| Information |
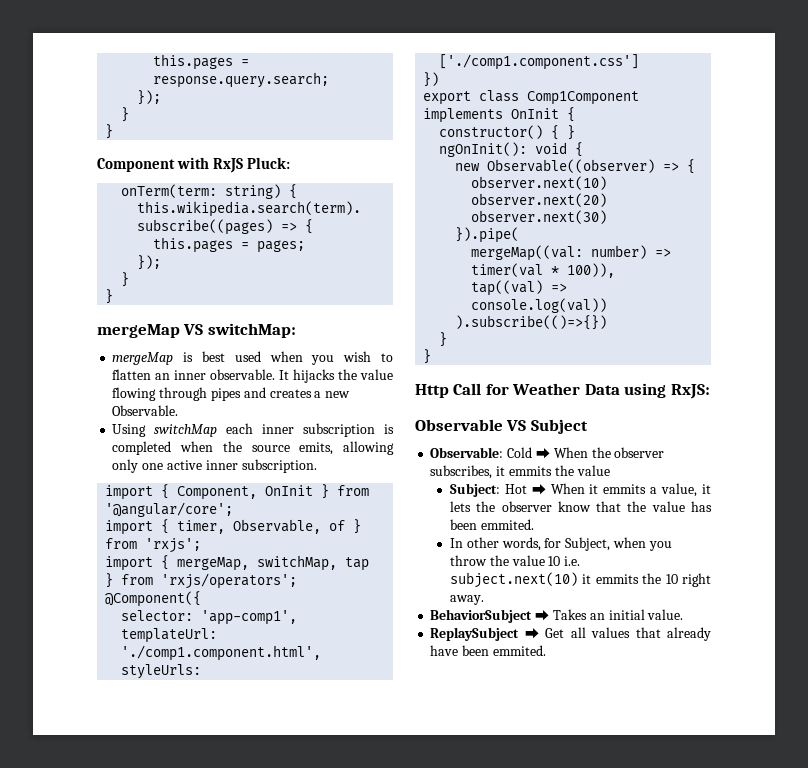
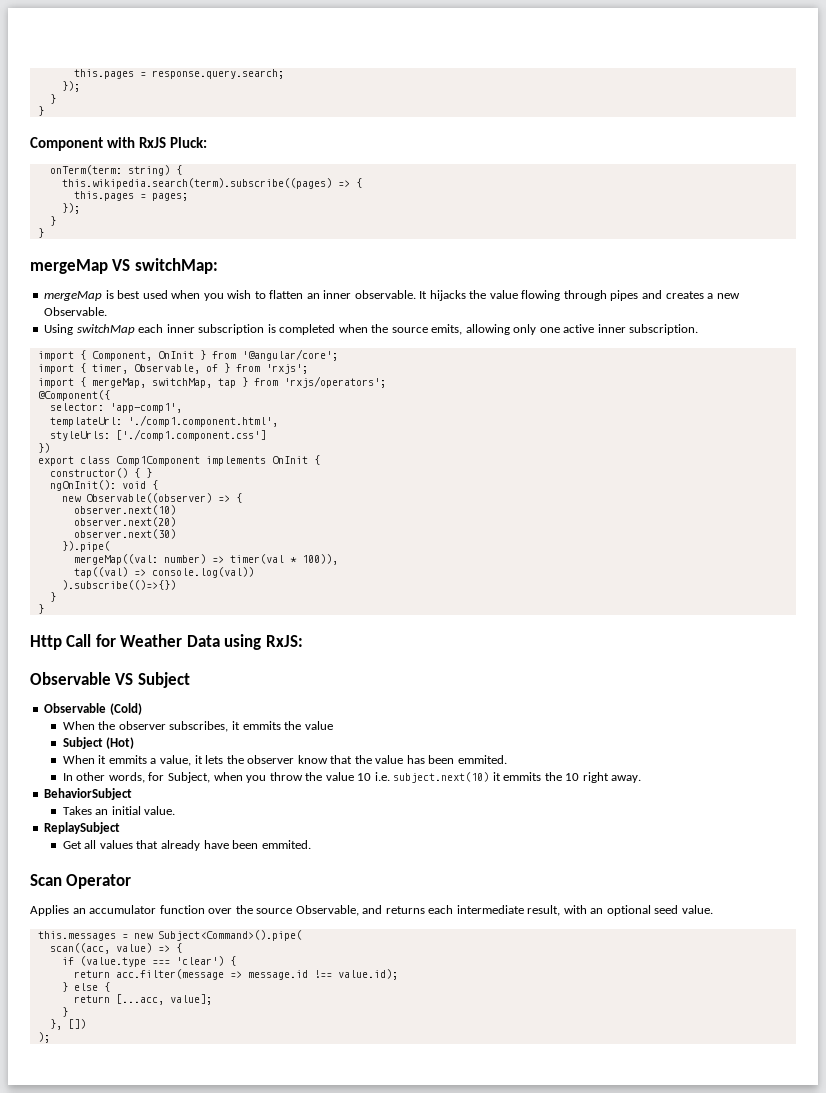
- Observable: Cold ⮕ When the observer subscribes, it emmits the value
+ Observable (Cold)
+ When the observer subscribes, it emmits the value
- Subject: Hot ⮕ When it emmits a value, it lets the observer know that the value has been emmited.
+ Subject (Hot)
+ When it emmits a value, it lets the observer know that the value has been emmited.
- BehaviorSubject ⮕ Takes an initial value.
+ BehaviorSubject
+ Takes an initial value.
- ReplaySubject ⮕ Get all values that already have been emmited.
+ ReplaySubject
+ Get all values that already have been emmited.
+ Scan Operator
+ Applies an accumulator function over the source Observable, and returns each intermediate result, with an optional seed value.
+ this.messages = new Subject<Command>().pipe(
+ scan((acc, value) => {
+ if (value.type === 'clear') {
+ return acc.filter(message => message.id !== value.id);
+ } else {
+ return [...acc, value];
+ }
+ }, [])
+ );

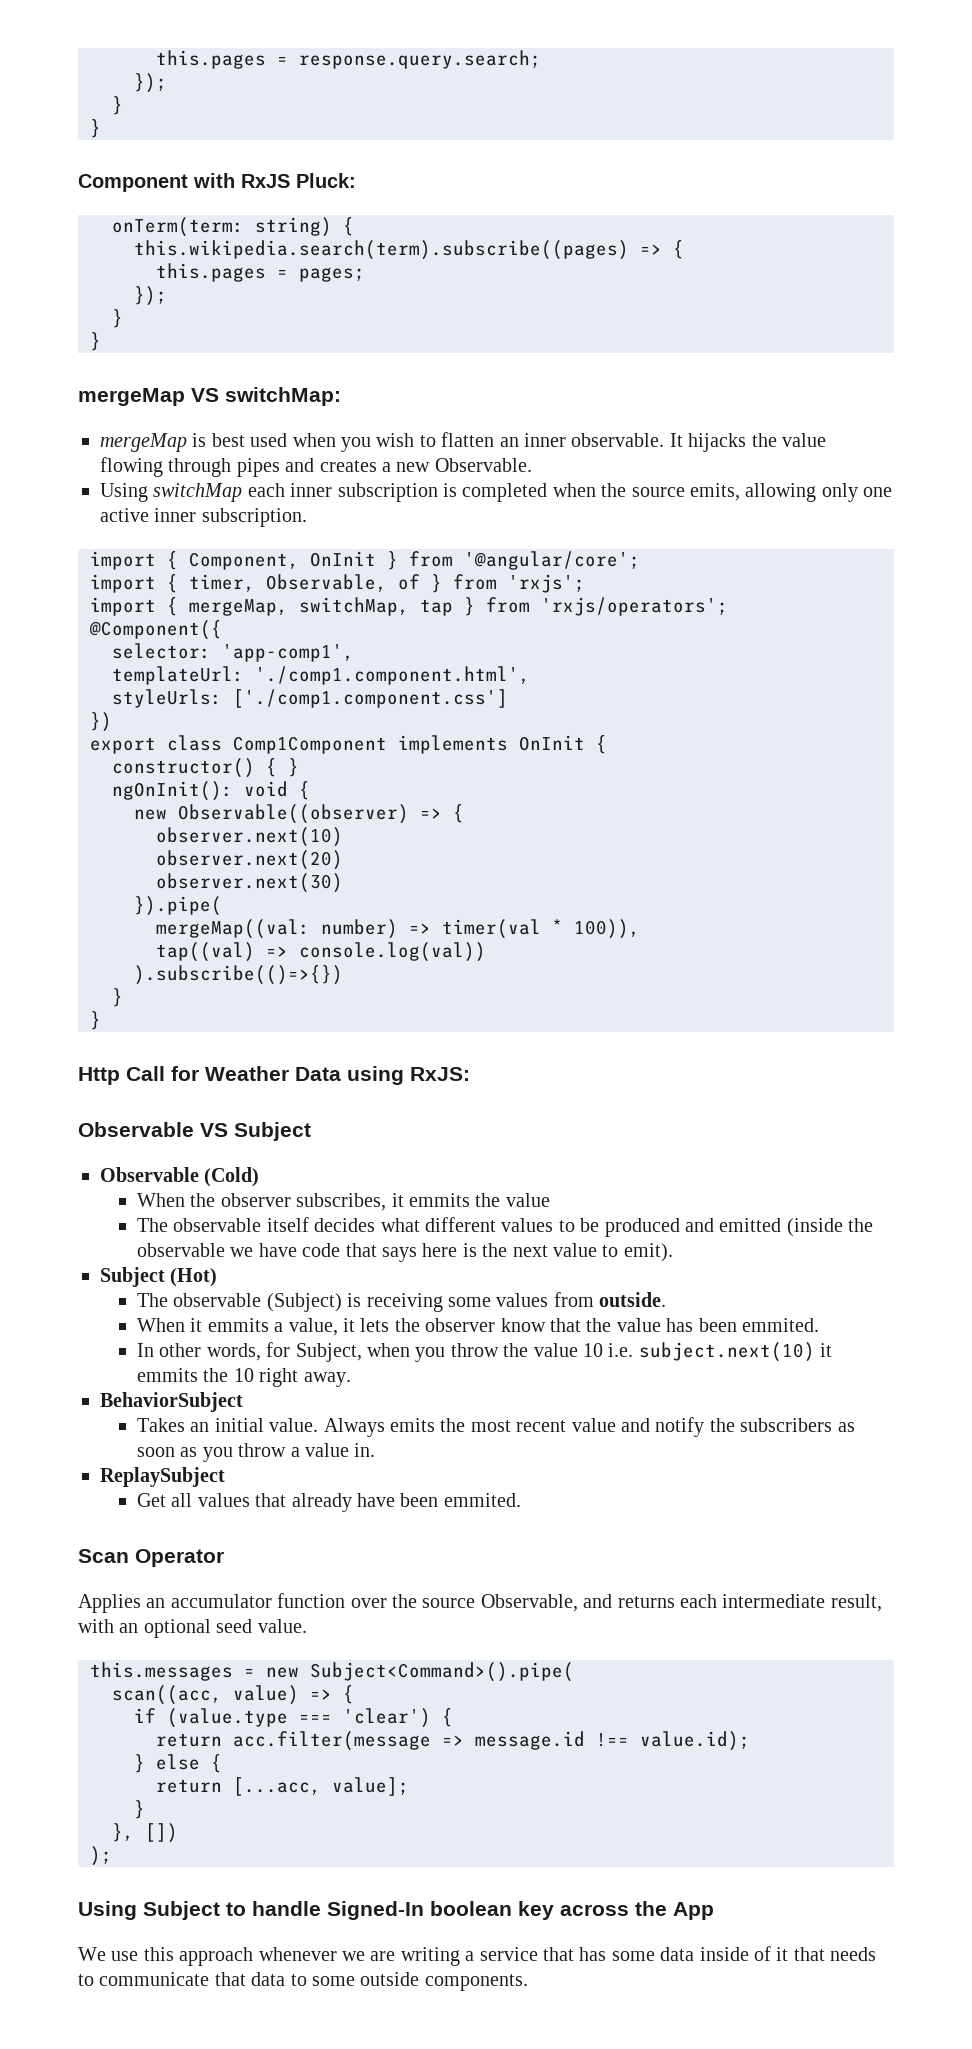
+ The observable itself decides what different values to be produced and emitted (inside the observable we have code that says here is the next value to emit).
  Subject (Hot)
+ The observable (Subject) is receiving some values from outside.
+ Always emits the most recent value and notify the subscribers as soon as you throw a value in.
+ Using Subject to handle Signed-In boolean key across the App
+ We use this approach whenever we are writing a service that has some data inside of it that needs to communicate that data to some outside components.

| Work request |
Copy each line of the listing exactly, skipping any picture.

| Response area |
- Observable: Cold ⮕ When the observer subscribes, it emmits the value
+ Observable (Cold)
+ When the observer subscribes, it emmits the value
- Subject: Hot ⮕ When it emmits a value, it lets the observer know that the value has been emmited.
+ Subject (Hot)
+ When it emmits a value, it lets the observer know that the value has been emmited.
- BehaviorSubject ⮕ Takes an initial value.
+ BehaviorSubject
+ Takes an initial value.
- ReplaySubject ⮕ Get all values that already have been emmited.
+ ReplaySubject
+ Get all values that already have been emmited.
+ Scan Operator
+ Applies an accumulator function over the source Observable, and returns each intermediate result, with an optional seed value.
+ this.messages = new Subject<Command>().pipe(
+ scan((acc, value) => {
+ if (value.type === 'clear') {
+ return acc.filter(message => message.id !== value.id);
+ } else {
+ return [...acc, value];
+ }
+ }, [])
+ );

+ The observable itself decides what different values to be produced and emitted (inside the observable we have code that says here is the next value to emit).
  Subject (Hot)
+ The observable (Subject) is receiving some values from outside.
+ Always emits the most recent value and notify the subscribers as soon as you throw a value in.
+ Using Subject to handle Signed-In boolean key across the App
+ We use this approach whenever we are writing a service that has some data inside of it that needs to communicate that data to some outside components.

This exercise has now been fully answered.